そして事件はフィナーレに向かう ⑴


 その晩は、この冬一番の冷え込みだった。


 いつものように優しげな笑みを浮かべて、テオ=モローはティーポットからお茶を注ぐ。


 大事なダイジな妻のために。


「ロラ、どうぞ。いつものカモミールティーだよ」


 丁度夕食の片付けを終えたロラは、テオの待つテーブルへと戻って来た。


「いつもありがとう」


「どう致しまして。最近よく眠れてないでしょう? 温かいうちに召し上がれ」


 そう言って、テオは向かいの席でにっこりと微笑む。


 ロラは幸せそうに微笑んで、両手を温めるようにカップを持った。


「良い香り。頂きます」


 そう言って、ロラがカップに口をつけたとき、来客を知らせる呼び鈴が鳴った。


「あら。こんな時間に誰かしら?」


 ロラは席を立つ。


 テオも席を立つと、小さく舌打ちを一つ。部屋の奥で荷物をまとめはじめた。


 直ぐにロラが戻って来たので、テオは笑顔を向ける。


「誰だった?」


「大家さん。こちらは一人住まいかって。

 一応、今後二人になる予定と伝えたわ」


「なんで?」


「さぁ。契約上必要なのかしら? ここは確か、夫婦で入れることになっていたと思うけど……契約書、後で確認しておくわね」


「うん。お願い。因みに、今、僕の名前いった?」


「え? いいえ。そこまでは、聞かれなかったから?」


 ロラは嘘をついた。


 テオは、再び笑みを浮かべてうなずくと、荷物を持って立ち上がった。


「それじゃ、仕事に行ってくるね。

 あ、折角淹れたんだから、ちゃんと飲んでよ? カモミールティー」


 そう言って、ロラの頬にキスをすると、返事を待たずに家の外に出た。

 そして、一度その場で立ち止まり、周辺をぐるりと見まわしてから、息をおとす。


(気のせい……か。でも、そろそろ ここも、潮時かな? あとは、ダイジなあの娘に罪を被って貰って……)

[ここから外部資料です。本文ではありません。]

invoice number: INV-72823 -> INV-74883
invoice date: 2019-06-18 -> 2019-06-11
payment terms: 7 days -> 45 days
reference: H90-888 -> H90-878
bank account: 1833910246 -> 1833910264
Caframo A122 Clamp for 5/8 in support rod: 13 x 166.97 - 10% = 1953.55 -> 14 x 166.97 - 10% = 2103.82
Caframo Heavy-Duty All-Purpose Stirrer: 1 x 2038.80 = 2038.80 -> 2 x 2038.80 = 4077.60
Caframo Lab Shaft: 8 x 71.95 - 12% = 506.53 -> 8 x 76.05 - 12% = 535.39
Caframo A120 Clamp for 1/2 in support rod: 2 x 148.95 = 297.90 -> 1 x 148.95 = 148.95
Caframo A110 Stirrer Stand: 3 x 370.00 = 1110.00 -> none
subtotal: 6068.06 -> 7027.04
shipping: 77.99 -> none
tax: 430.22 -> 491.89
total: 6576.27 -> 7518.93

 テオは歪んだ笑みを浮かべると、ロラに伝えてある職場の方向へ足を向けた。





 一方、家の中で、ロラは、えも言われぬ不安に苛まれていた。


(私、テオに嘘をついてしまった。

 でも、どうして?

 名前を言ったらいけなかった?

 私たち、事実婚だけど、夫婦よね?)


 気持ちを落ち着けるために、震える手でティーカップを手に取るが、中のお茶が指にかかり、熱さから思わず、取り落としてしまった。


「いけないっ!」


 慌ててテーブルの上を拭き、頼りない気持ちで、テオが出ていった戸口を見る。


 そこで、既視感を覚えた。


(あら? 何かしら。以前似たようなことが……あの時は、確か……)


 突如、急な頭痛に見舞われて、ロラは頭を抱えた。


(何か思い出しそうな、でも、思い出したくない様な……これは、何?)


 あまりの痛みに、目を瞑った時。今まで忘れていた記憶が、目の前にうつしだされた。


 外泊も夜勤も多いテオに、寂しさを感じていたロラ。

 その晩は、偶々アルコールが入っており、酔った勢いで、テオの後をつけた。


 そこで、浮気相手とホテルに入るテオを見てしまう。

 ロラは信じられず、二人が出てくるのを待って声をかけようとした。


 二人が人通りの少ない裏路地に入ったので、近寄ると……。


 一瞬、目の前が赤く染まった錯覚を覚える。


「ああ……テオ。どうして?」


 ロラは立ち上がると、急いでコートをはおり、テオを追って底冷えする夜に飛び出した。